_Activity_:
From the listing below, tally the lines that include "waxy". Return only the total.

::::

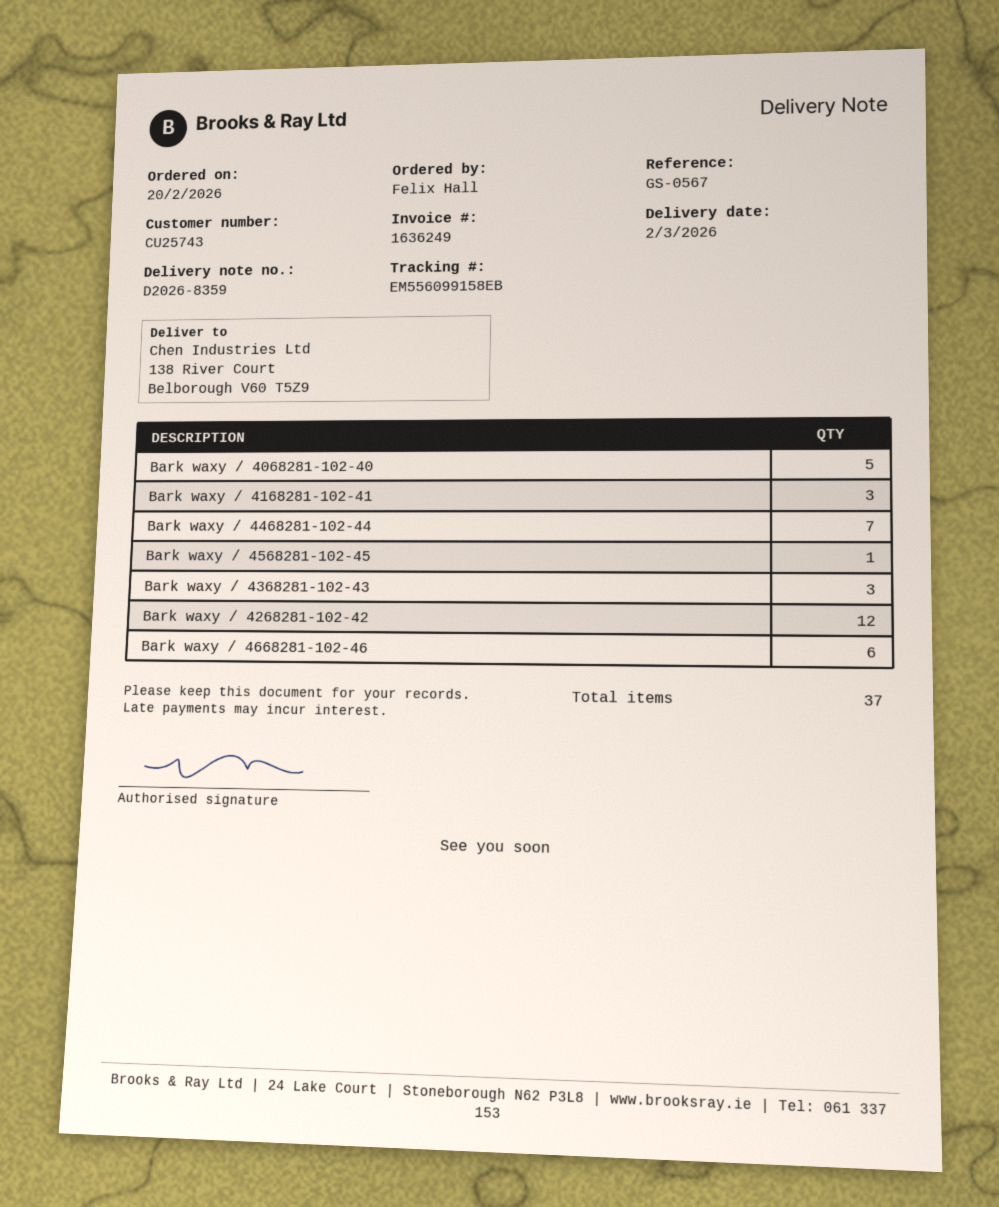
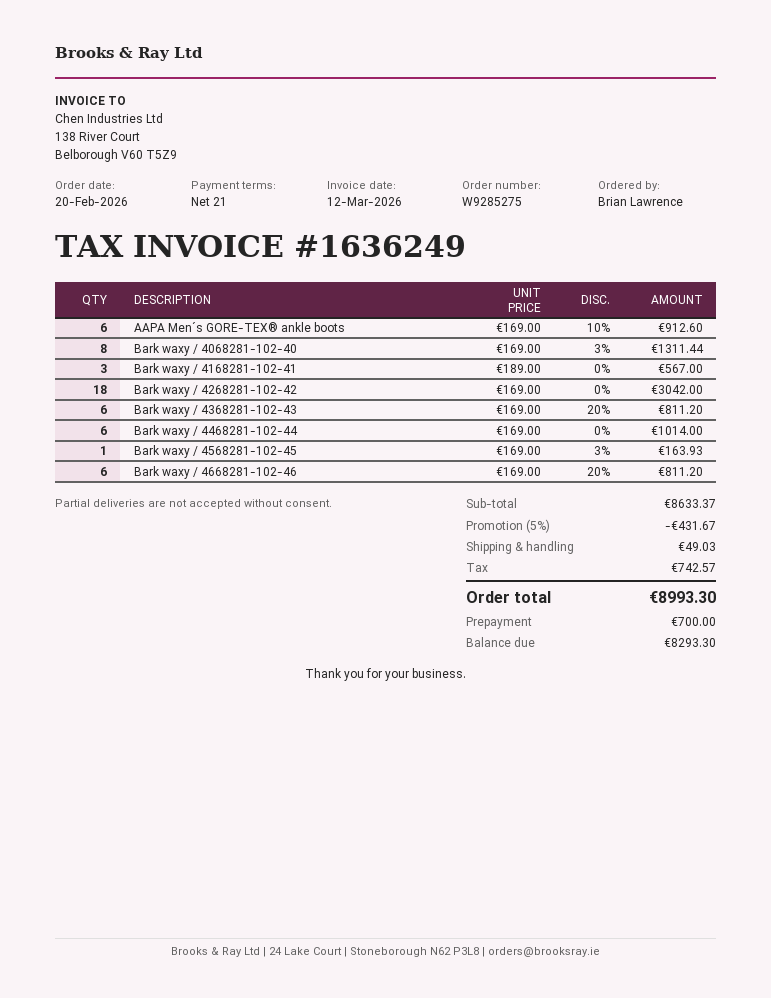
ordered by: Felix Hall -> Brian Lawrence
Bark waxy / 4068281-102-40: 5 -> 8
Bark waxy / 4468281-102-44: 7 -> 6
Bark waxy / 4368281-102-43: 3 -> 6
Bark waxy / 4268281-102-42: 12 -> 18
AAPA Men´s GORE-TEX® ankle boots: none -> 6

::::

_Task answer_:
4